Railway station in Versailles, France

Versailles Rive Droite station (/fr/) is a terminal railway station serving the city of Versailles, a wealthy suburb located west of Paris, France. The "Rive Droite" (Right Bank) in the station's name refers to the trains' destination of Paris–Saint Lazare station being on the right bank of the Seine river.

The station is operated by SNCF, the French national railway. It is served by Line L of the Paris Region's commuter rail system, the Transilien.
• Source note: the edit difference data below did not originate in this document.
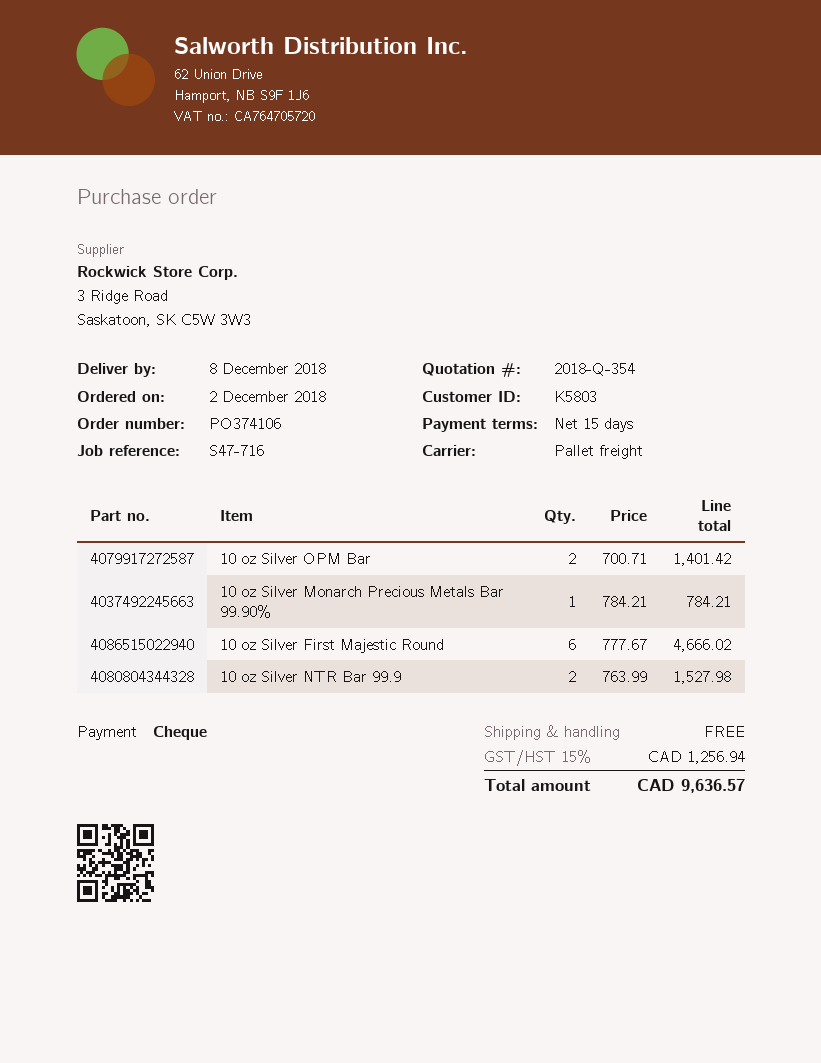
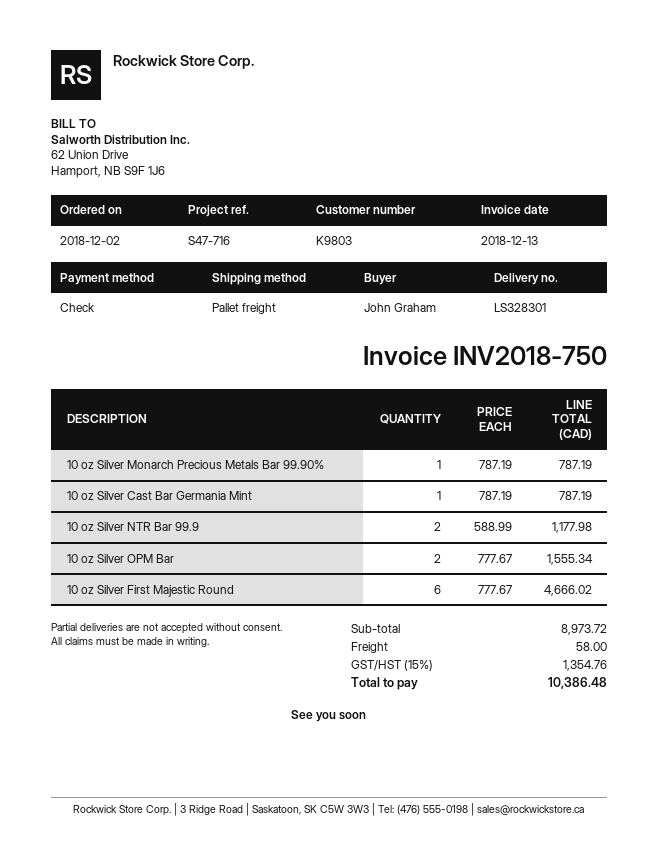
customer number: K5803 -> K9803
10 oz Silver OPM Bar: 2 x 700.71 = 1401.42 -> 2 x 777.67 = 1555.34
10 oz Silver Monarch Precious Metals Bar 99.90%: 1 x 784.21 = 784.21 -> 1 x 787.19 = 787.19
10 oz Silver NTR Bar 99.9: 2 x 763.99 = 1527.98 -> 2 x 588.99 = 1177.98
10 oz Silver Cast Bar Germania Mint: none -> 1 x 787.19 = 787.19
shipping: 0.00 -> 58.00
tax: 15% = 1256.94 -> 15% = 1354.76
total: 9636.57 -> 10386.48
The station is one of several in Versailles, but sees fewer trains than the main Versailles Chantiers station, and is not located as close to the Palace of Versailles as Versailles Château Rive Gauche station.

== History ==
James Mayer de Rothschild received the concession to build a rail line from Paris to Versailles. Designed by state engineers, the line shared a common trunk from Gare Saint-Lazare to Asnières-sur-Seine. The line was opened by the sons of Louis-Philippe on 2 August 1839.

The station was designed by the architect Alfred Armand.

== Services ==
The station is served by line L trains of the Transilien Paris – Saint Lazare network. It is the terminus of the eponymous branch of the Transilien L South network.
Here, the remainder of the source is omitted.